* _What is required_
In the entries below, find each line with the word "left" and return it.

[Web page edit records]
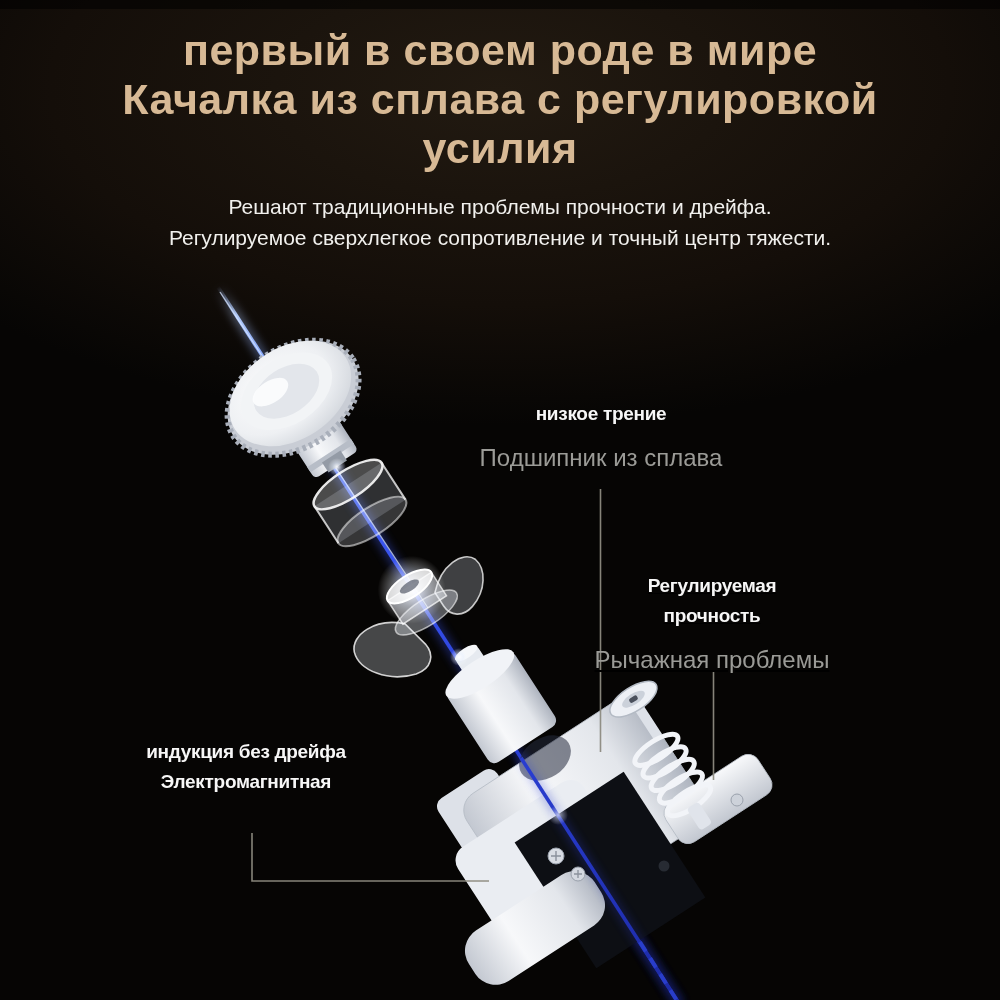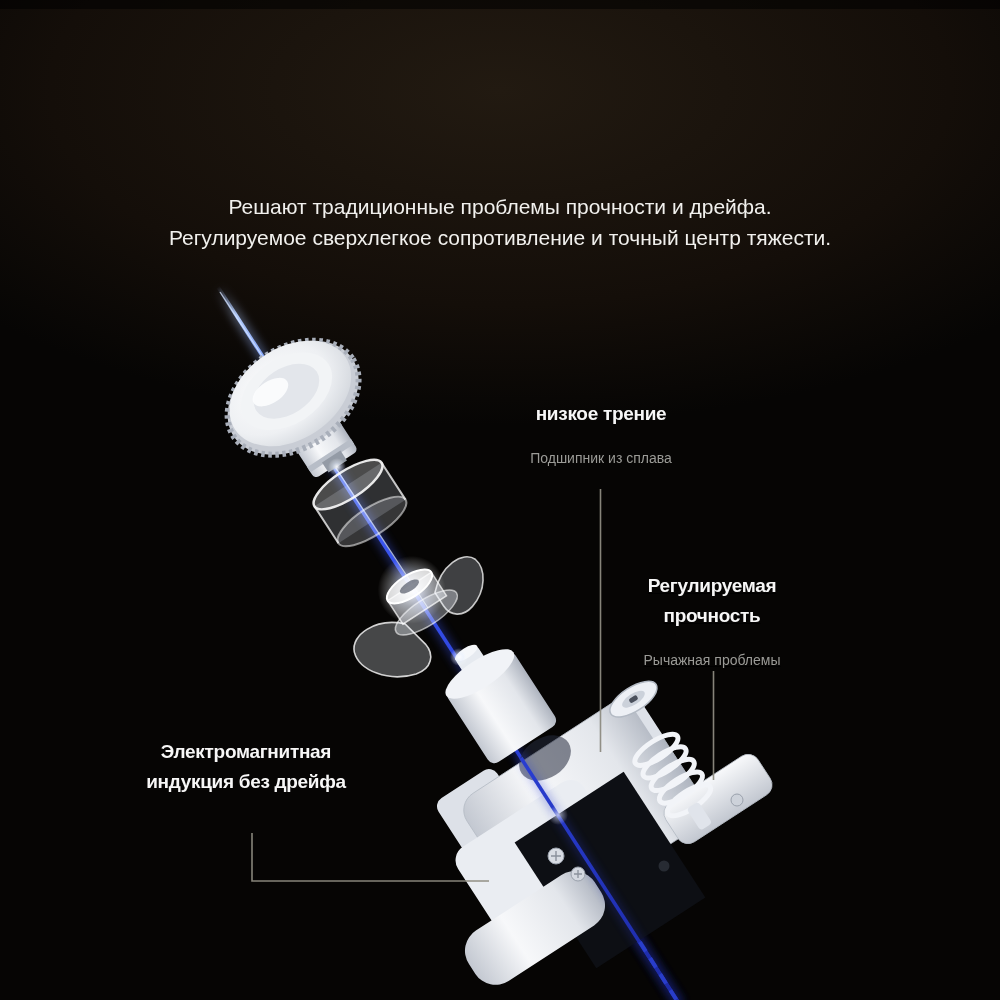--- a/index.html
+++ b/index.html
@@ -182,6 +182,11 @@
     </g>
   </svg>
 
+  <header class="title">
+    <div>первый в своем роде в мире</div>
+    <div>Качалка из сплава с регулировкой</div>
+    <div>усилия</div>
+  </header>
 
   <div class="subtitle">
     <div>Решают традиционные проблемы прочности и дрейфа.</div>

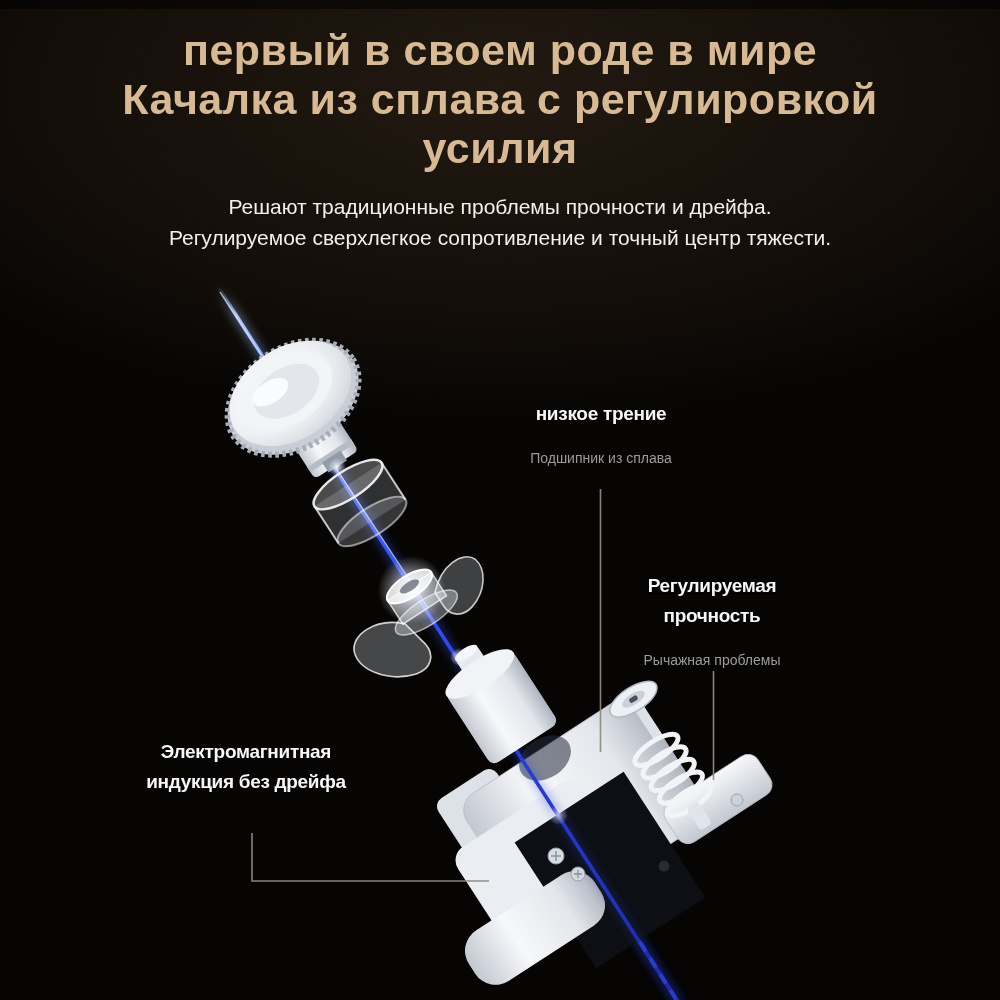--- a/index.html
+++ b/index.html
@@ -22,7 +22,7 @@
   }
   .callout{position:absolute;text-align:center;transform:translateX(-50%);white-space:nowrap;}
   .c-title{color:#f7f7f7;font-size:19px;font-weight:700;line-height:30px;letter-spacing:-0.3px;}
-  .c-sub{color:#9b9b97;font-size:14px;margin-top:21px;font-weight:400;}
+  .c-sub{color:#9b9b97;font-size:24px;margin-top:15px;font-weight:400;}
   #co-low{left:601px;top:399px;}
   #co-adj{left:712px;top:571px;text-decoration:underline;}
   #co-em{left:246px;top:737px;}

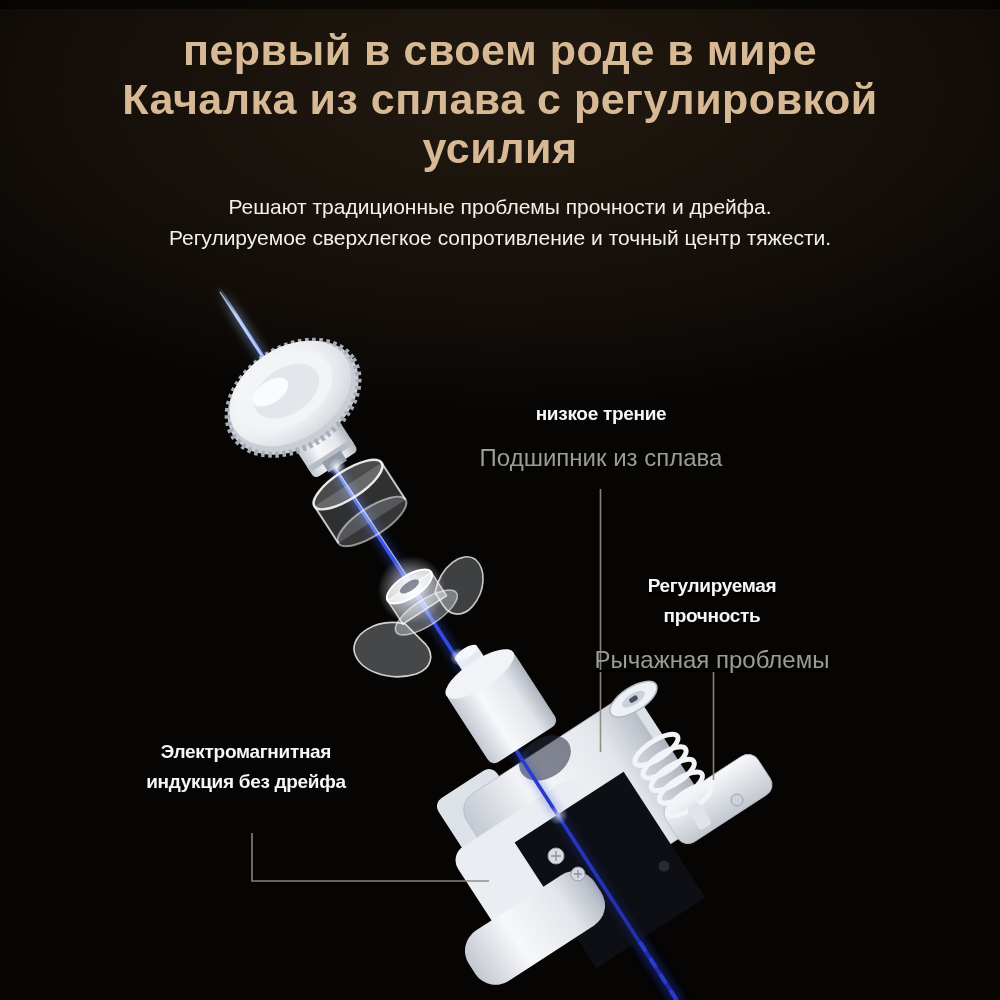--- a/index.html
+++ b/index.html
@@ -208,8 +208,8 @@
 
   <div class="callout" id="co-em">
     <div class="c-title">
+      <div>индукция без дрейфа</div>
       <div>Электромагнитная</div>
-      <div>индукция без дрейфа</div>
     </div>
   </div>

* _Finished task_
   #co-low{left:601px;top:399px;}
   #co-adj{left:712px;top:571px;text-decoration:underline;}
   #co-em{left:246px;top:737px;}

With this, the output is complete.